⟨

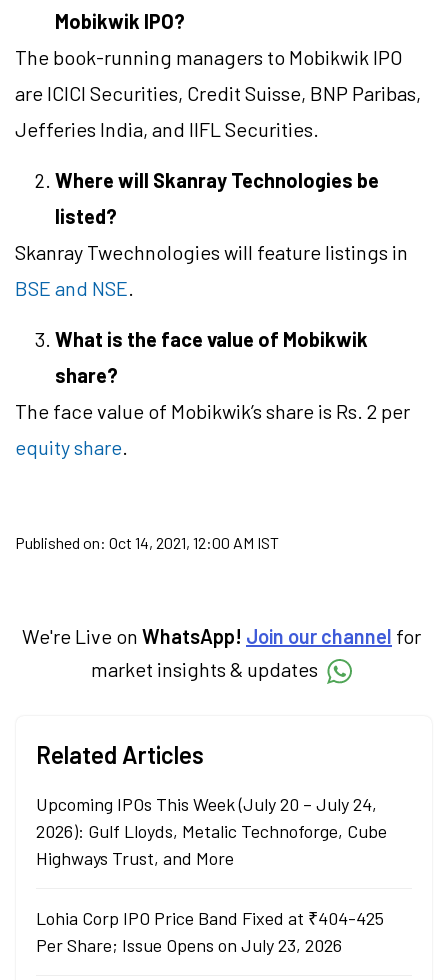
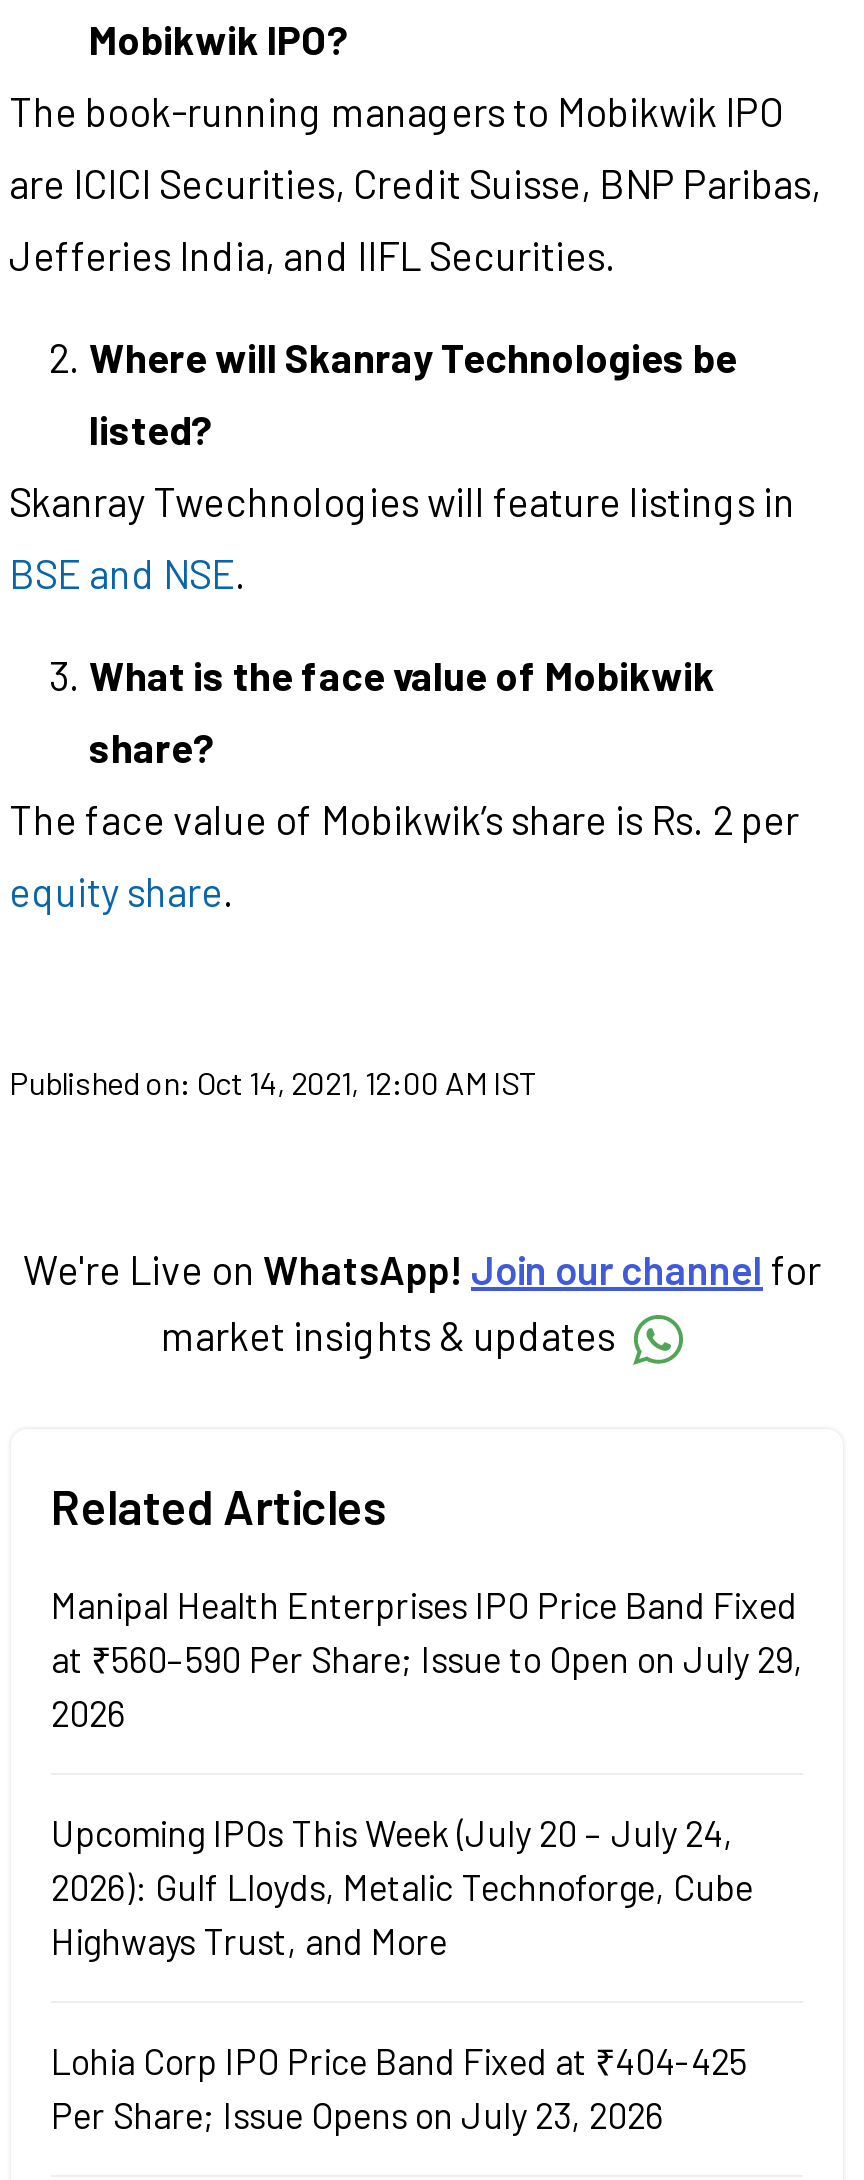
+ Manipal Health Enterprises IPO Price Band Fixed
+ at ₹560–590 Per Share; Issue to Open on July 29,
+ 2026
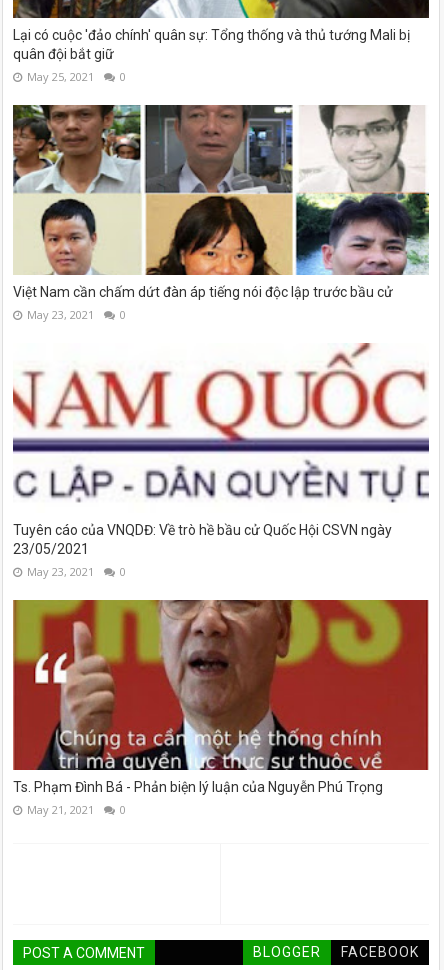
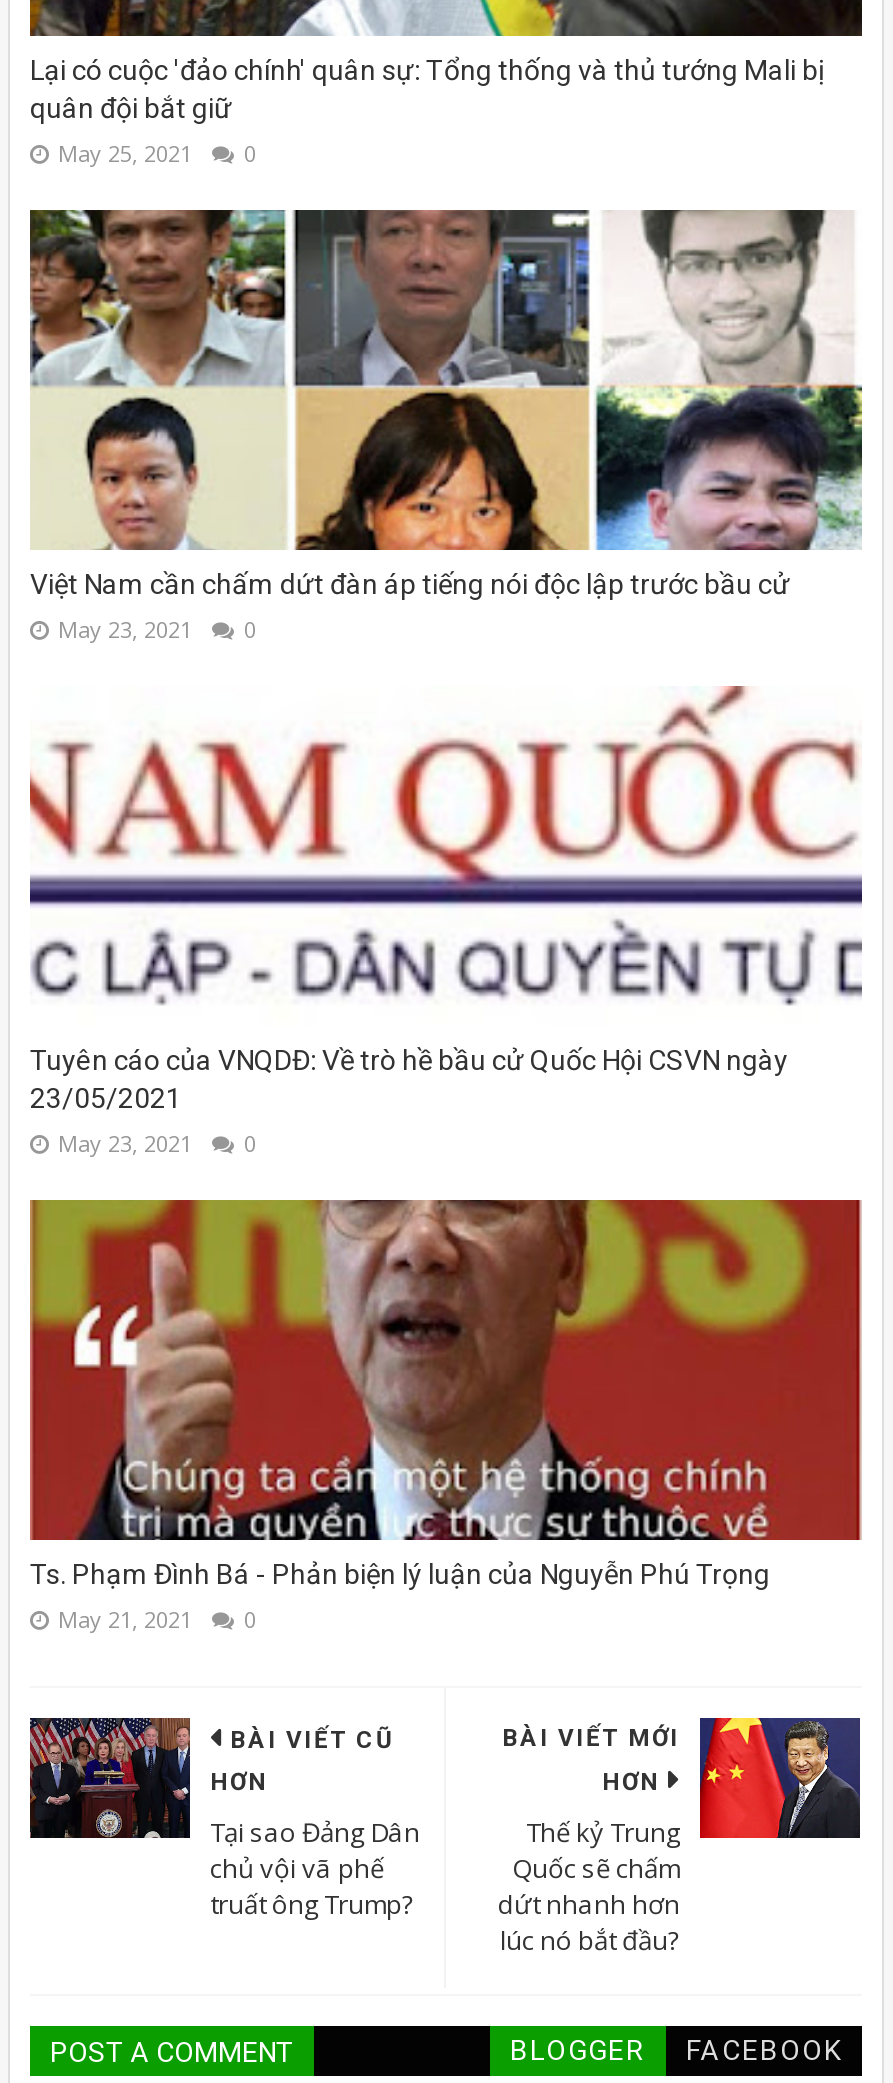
+ [image]
+ BÀI VIẾT CŨ
+ HƠN
+ Tại sao Đảng Dân
+ chủ vội vã phế
+ truất ông Trump?

+ [image]
+ BÀI VIẾT MỚI
+ HƠN
+ Thế kỷ Trung
+ Quốc sẽ chấm
+ dứt nhanh hơn
+ lúc nó bắt đầu?
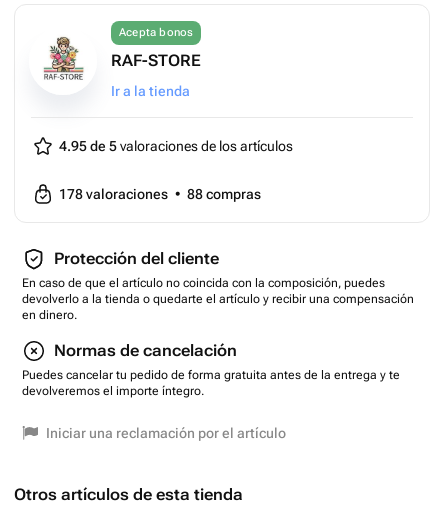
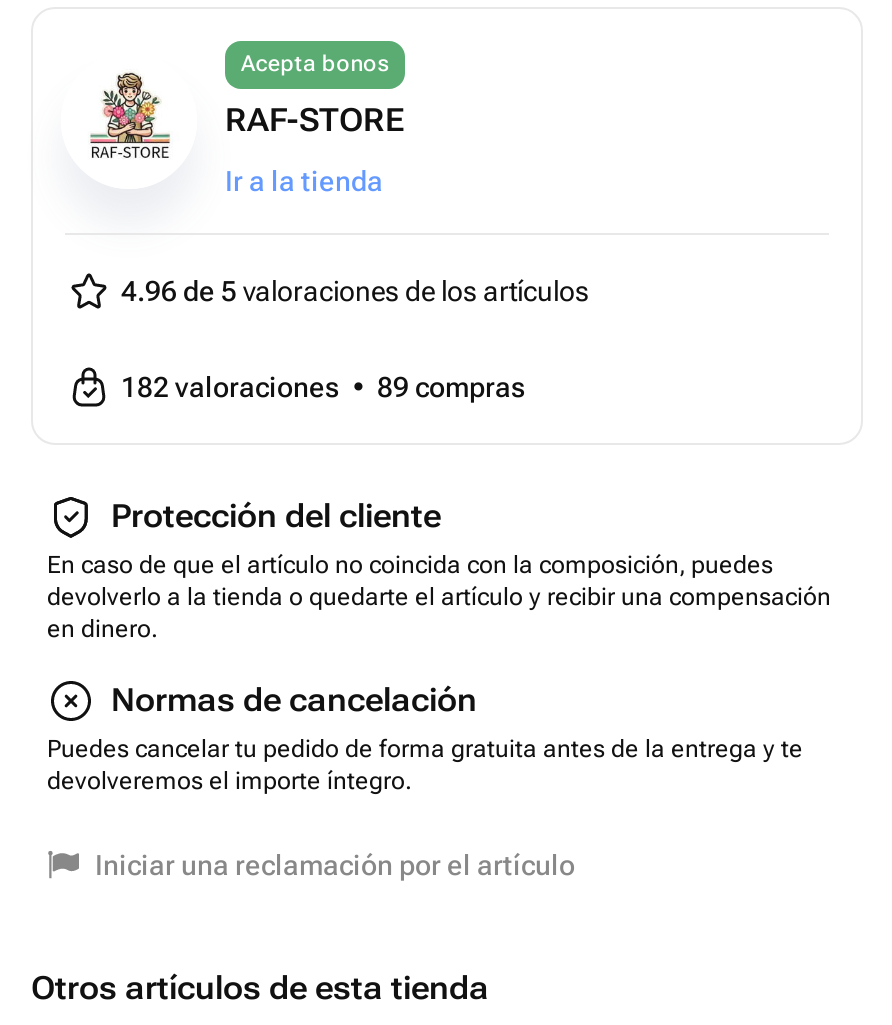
- 4.95 de 5 valoraciones de los artículos
+ 4.96 de 5 valoraciones de los artículos

- 178 valoraciones • 88 compras
+ 182 valoraciones • 89 compras
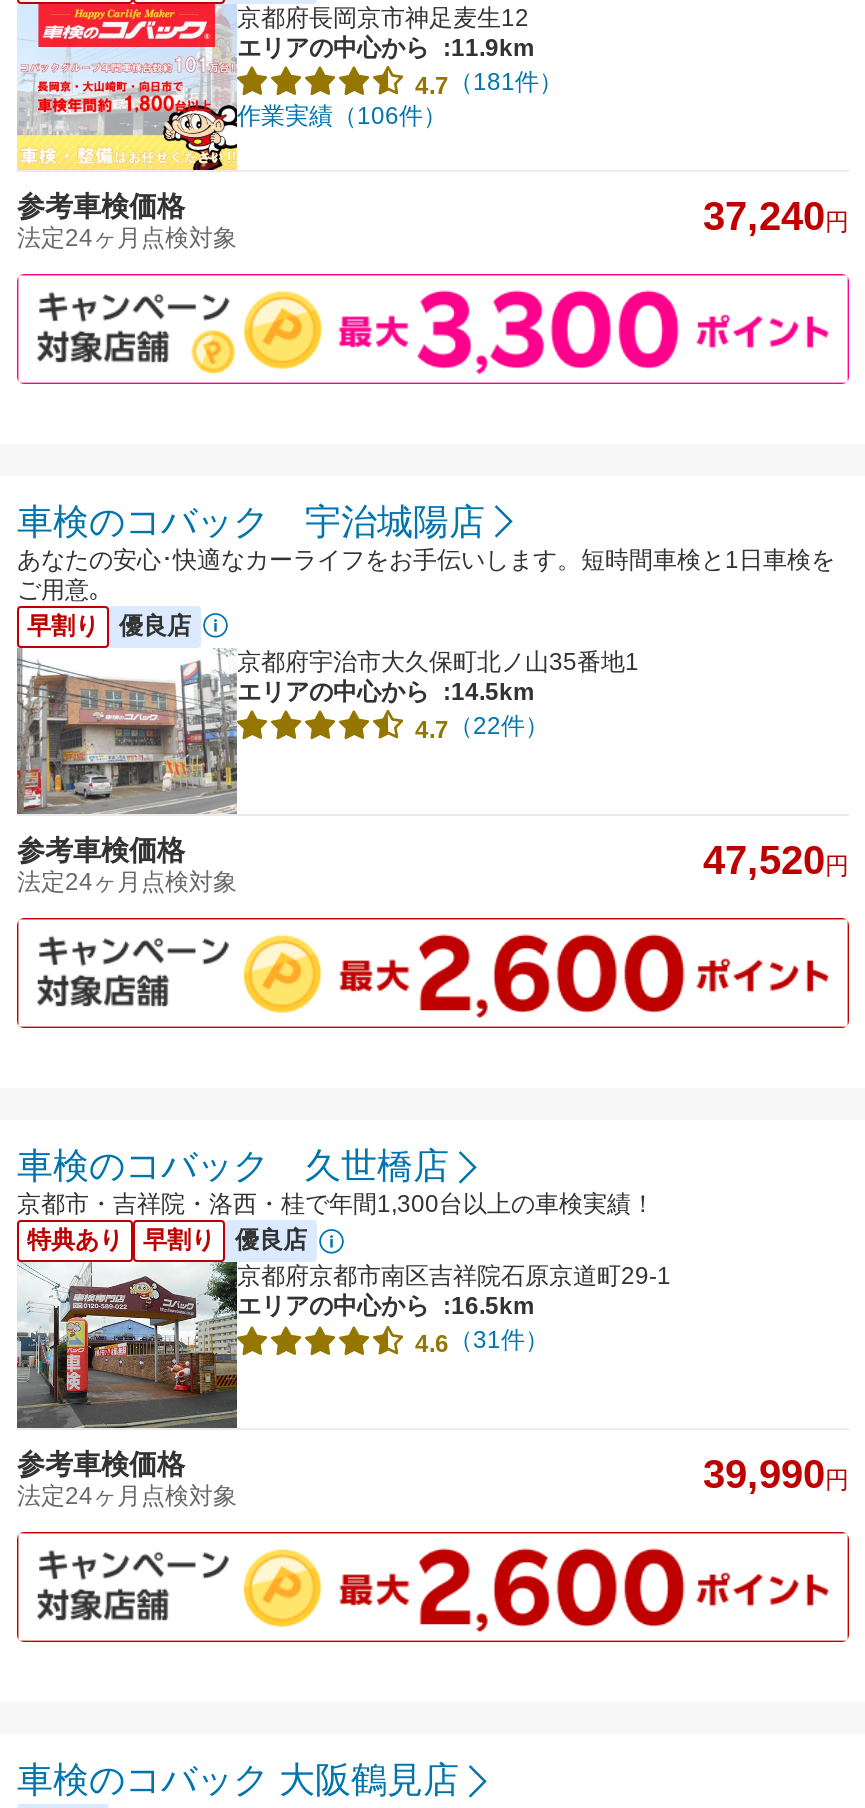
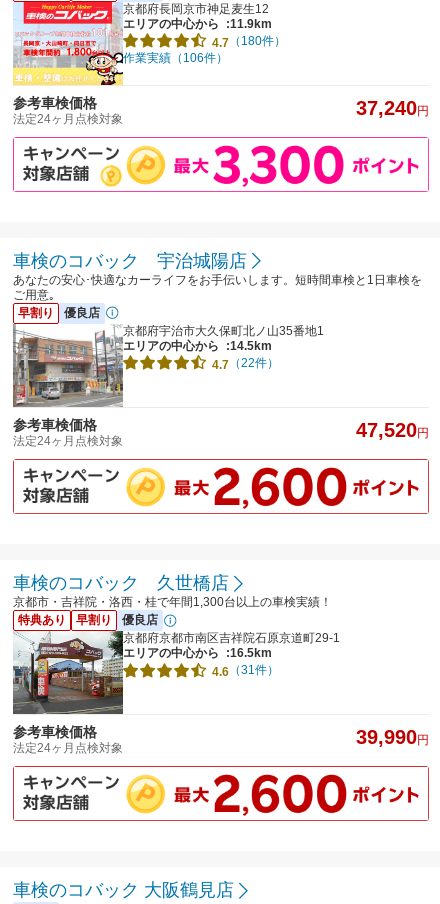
- 4.7（181件）
+ 4.7（180件）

⟩

▸ About this exercise
Leave the pictures aside and give the records above back word for word.

▸ Exercise answer
+ Manipal Health Enterprises IPO Price Band Fixed
+ at ₹560–590 Per Share; Issue to Open on July 29,
+ 2026
+ [image]
+ BÀI VIẾT CŨ
+ HƠN
+ Tại sao Đảng Dân
+ chủ vội vã phế
+ truất ông Trump?

+ [image]
+ BÀI VIẾT MỚI
+ HƠN
+ Thế kỷ Trung
+ Quốc sẽ chấm
+ dứt nhanh hơn
+ lúc nó bắt đầu?
- 4.95 de 5 valoraciones de los artículos
+ 4.96 de 5 valoraciones de los artículos

- 178 valoraciones • 88 compras
+ 182 valoraciones • 89 compras
- 4.7（181件）
+ 4.7（180件）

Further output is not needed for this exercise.